Ensuite, cette bourse devrait être un tremplin à ma carrière, m’ouvrir des portes. Je compte l’utiliser pour participer à des événements, effectuer des déplacements dans des laboratoires de recherche internationaux, prendre part à des colloques et à des rencontres scientifiques.

Comment s’est construit votre parcours de femme scientifique jusqu’à aujourd’hui ?

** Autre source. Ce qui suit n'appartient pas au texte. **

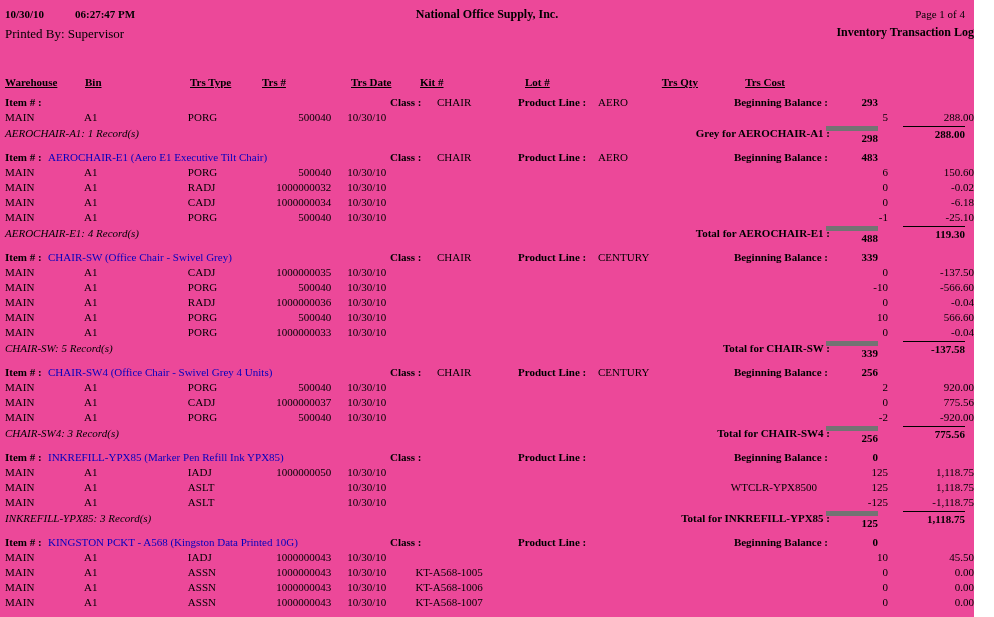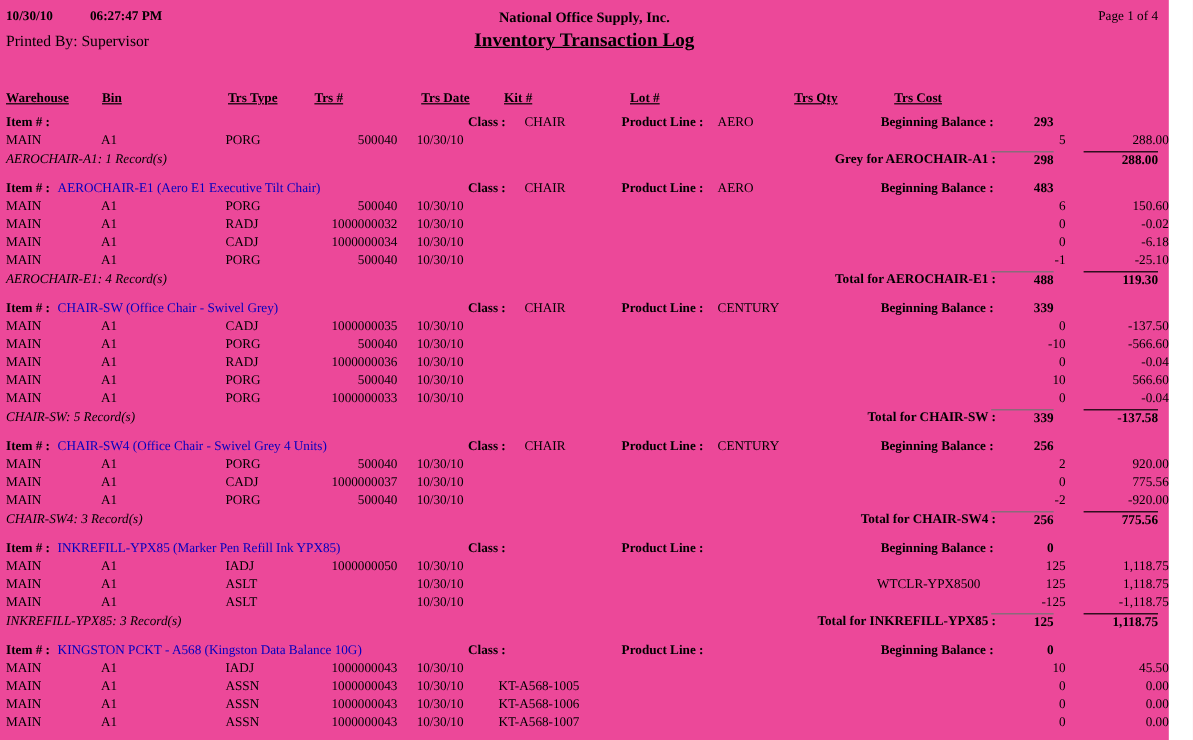--- a/index.html
+++ b/index.html
@@ -19,7 +19,7 @@
   .h-page   { position:absolute; right:9px; }
   .hdr-line2 { position:relative; height:26px; }
   .h-printedby { position:absolute; left:5px; top:3px; font-size:13px; }
-  .h-title  { position:absolute; left:0; right:0; top:2px; text-align:center; font-weight:bold; font-size:16px;text-decoration:underline; }
+  .h-title  { position:absolute; left:0; right:0; top:2px; text-align:right; font-weight:bold; font-size:12px; }
 
   
   .col-headers, .trow { display:flex; padding-left:5px; height:15px; line-height:15px; }

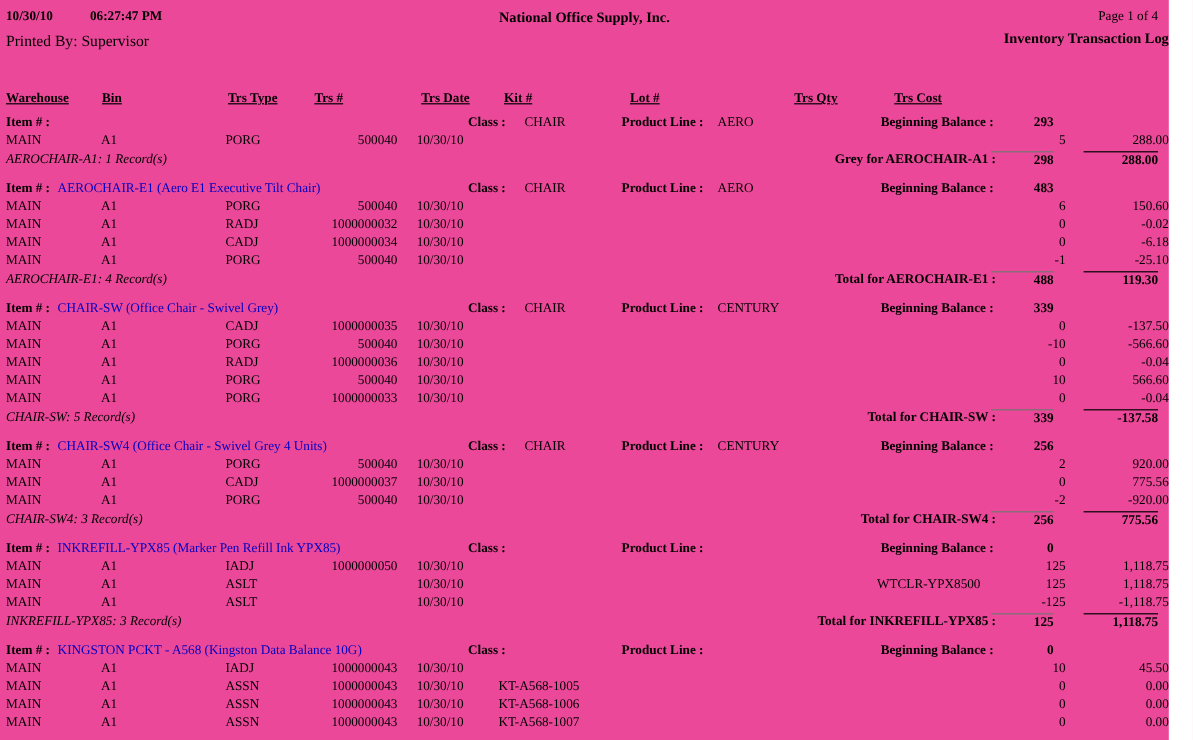--- a/index.html
+++ b/index.html
@@ -53,7 +53,7 @@
   .group-footer { position:relative; height:18px; line-height:15px; padding-top:1px; white-space:nowrap; }
   .gf-records     { position:absolute; left:5px; font-style:italic; }
   .gf-total-label { position:absolute; right:144px; font-weight:bold; }
-  .gf-qty  { position:absolute; right:96px; width:52px; text-align:right; border-top:1px solid #737373; font-weight:bold; }
+  .gf-qty  { position:absolute; right:96px; width:52px; text-align:right; border-top:5px solid #737373; font-weight:bold; }
   .gf-cost { position:absolute; right:9px;  width:62px; text-align:right; border-top:1px solid #000; font-weight:bold; }
 </style>
 </head>

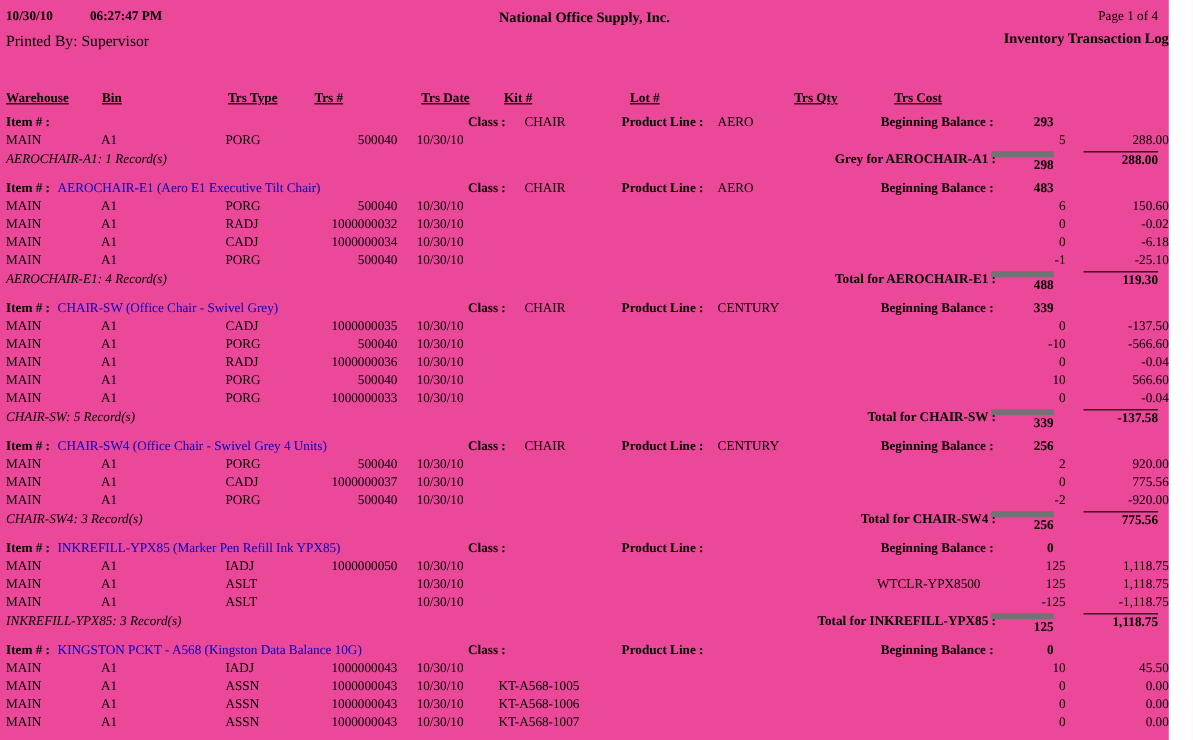--- a/index.html
+++ b/index.html
@@ -396,7 +396,7 @@
   <div class="group">
     <div class="item-header">
       <span class="ih-item-label">Item # :</span>
-      <span class="ih-item-name">KINGSTON PCKT - A568 (Kingston Data Balance 10G)</span>
+      <span class="ih-item-name">KINGSTON PCKT - A568 (Kingston Data Printed 10G)</span>
       <span class="ih-class-label">Class :</span>
       <span class="ih-class-value"></span>
       <span class="ih-pl-label">Product Line :</span>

J’ai toujours été attirée par les matières scientifiques et en particulier par les nouvelles technologies. Mes parents m’ont toujours beaucoup encouragée dans cette voie. Je suis libanaise et j’ai fait des études d’ingénierie en télécom, systèmes et réseaux à l’université Antonine à Beyrouth. À 22 ans, j’ai eu l’opportunité de venir étudier en France, à l’université de Dijon où j’ai obtenu mon diplôme de Master 2 en recherche, ainsi que mon diplôme d’ingénieure. Mais je ne voulais pas m’arrêter là : c’est pourquoi en 2015, j’ai démarré une thèse au centre de recherche Inria Lille - Nord Europe. C’est dans ce cadre-là que j’ai postulé à la bourse L’Oréal-UNESCO For Women In Sciences. J’ai été très bien entourée pendant toutes mes études et n’ai pas eu à souffrir d’être une femme dans un secteur très majoritairement masculin, mais il est important pour moi d’encourager les jeunes filles à s’engager dans des carrières scientifiques et de promouvoir et valoriser leurs travaux. Aujourd’hui encore, mon équipe-projet Inria, Spirals, me soutient énormément.

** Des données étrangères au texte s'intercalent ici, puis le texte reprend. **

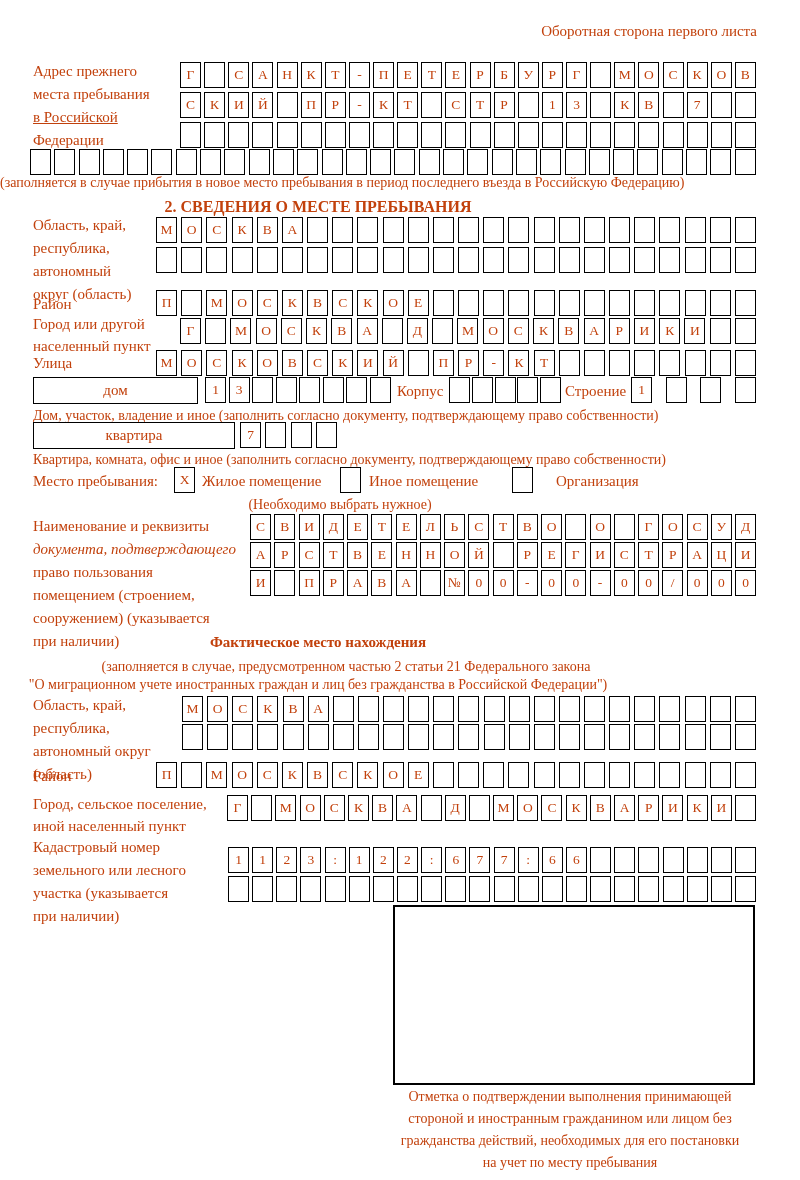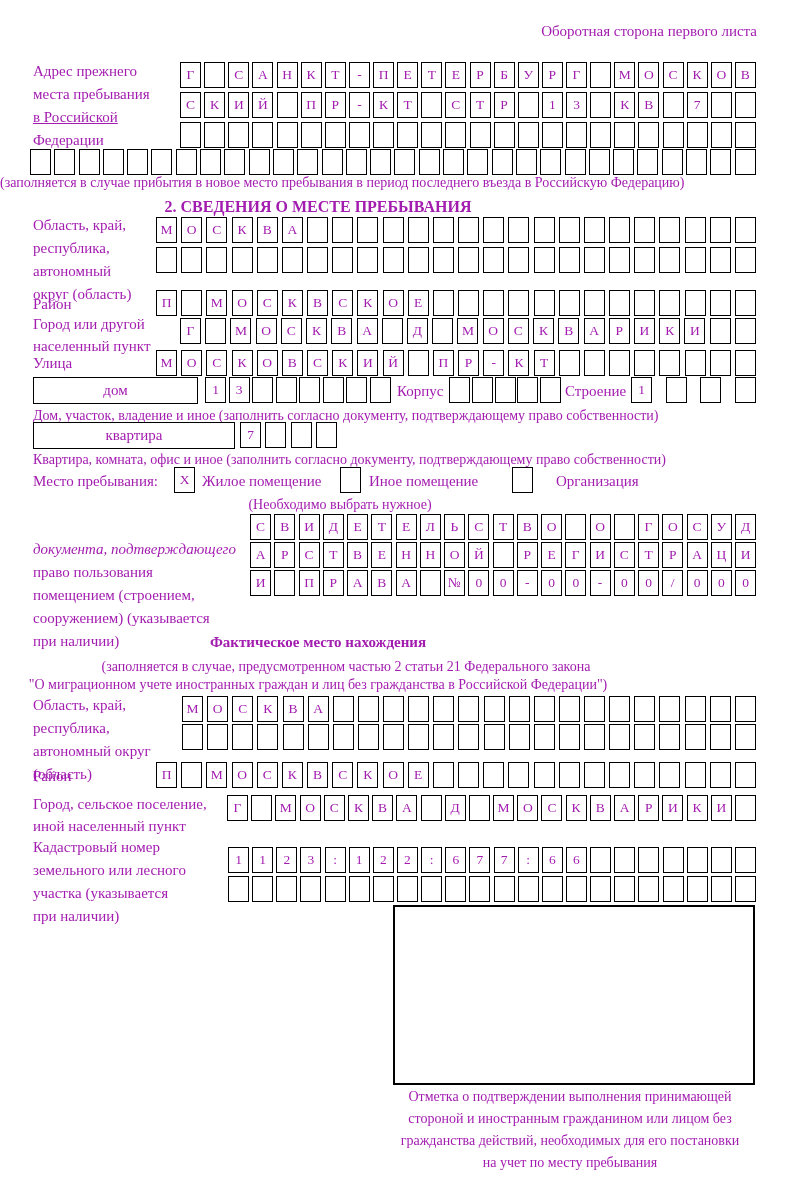--- a/index.html
+++ b/index.html
@@ -3,7 +3,7 @@
 <meta charset="utf-8">
 <style>
   html,body{margin:0;padding:0;background:#fff;}
-  #page{position:relative;width:800px;height:1180px;background:#fff;color:#a21caf;
+  #page{position:relative;width:800px;height:1180px;background:#fff;color:#c2410c;
         font-family:"Liberation Serif","DejaVu Serif",serif;overflow:hidden;}
   .lbl{position:absolute;font-size:15px;line-height:23px;white-space:nowrap;}
   .cap{position:absolute;font-size:14px;line-height:18px;white-space:nowrap;}

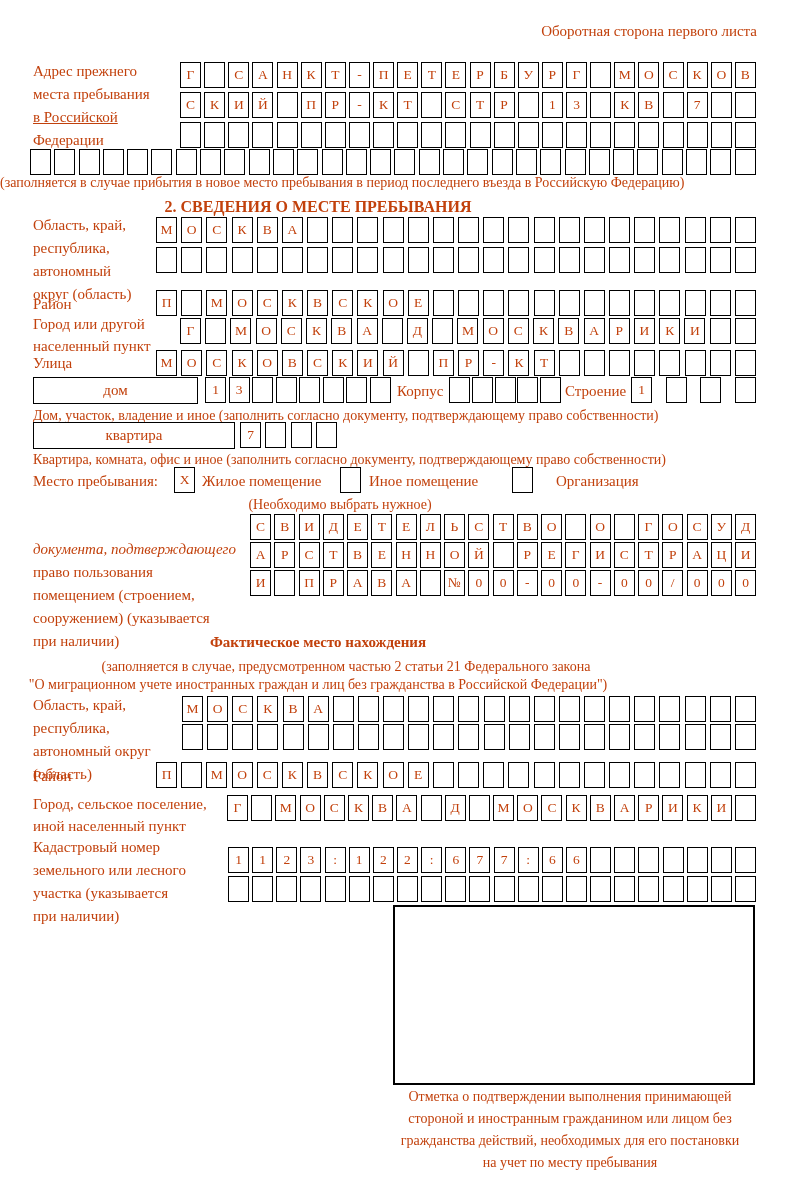--- a/index.html
+++ b/index.html
@@ -331,6 +331,7 @@
   <div class="lbl" style="left:556px;top:470px;">Организация</div>
   <div class="cap" style="left:200px;top:496px;width:280px;text-align:center;">(Необходимо выбрать нужное)</div>
 
+  <div class="lbl" style="left:33px;top:515px;">Наименование и реквизиты</div>
   <div class="lbl" style="left:33px;top:538px;font-style:italic;">документа, подтверждающего</div>
   <div class="lbl" style="left:33px;top:561px;">право пользования</div>
   <div class="lbl" style="left:33px;top:584px;">помещением (строением,</div>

Vous allez, au cours des mois qui viennent, participer à des événements pour encourager des jeunes femmes à se lancer dans des carrières scientifiques : comment envisagez-vous cette mission ?

Je suis très heureuse d’y participer, de rencontrer des lycéennes afin de leur expliquer ce qu’est la recherche scientifique, de les motiver. J’aime beaucoup la pédagogie et j’aimerais à l’avenir pouvoir enseigner en parallèle de mes travaux de recherche.

Quelle suite allez-vous donner à votre parcours scientifique ?

Je suis pour le moment à la recherche d’un postdoc. J’aimerais continuer de travailler sur la standardisation du cloud, mais les résultats de mes travaux de recherche pourraient s’appliquer à d’autres domaines tels que le edge computing, l’Internet des objets ou d’autres systèmes distribués. Dès qu’un service est accessible dans plusieurs versions, on rencontre des problèmes d’hétérogénéité. Une autre piste à envisager sera celle de l’interopérabilité au niveau réel. Elle n’est pour l’instant que sémantique. J’aimerais proposer un jour un intergiciel, afin d’assurer la migration. Les solutions actuelles ne font qu’ajouter de l’hétérogénéité.

*L'équipe-projet Spirals est commune entre Inria et l'université de Lille au sein de l'UMR 9189 CNRS-Centrale Lille-Université de Lille, CRIStAL.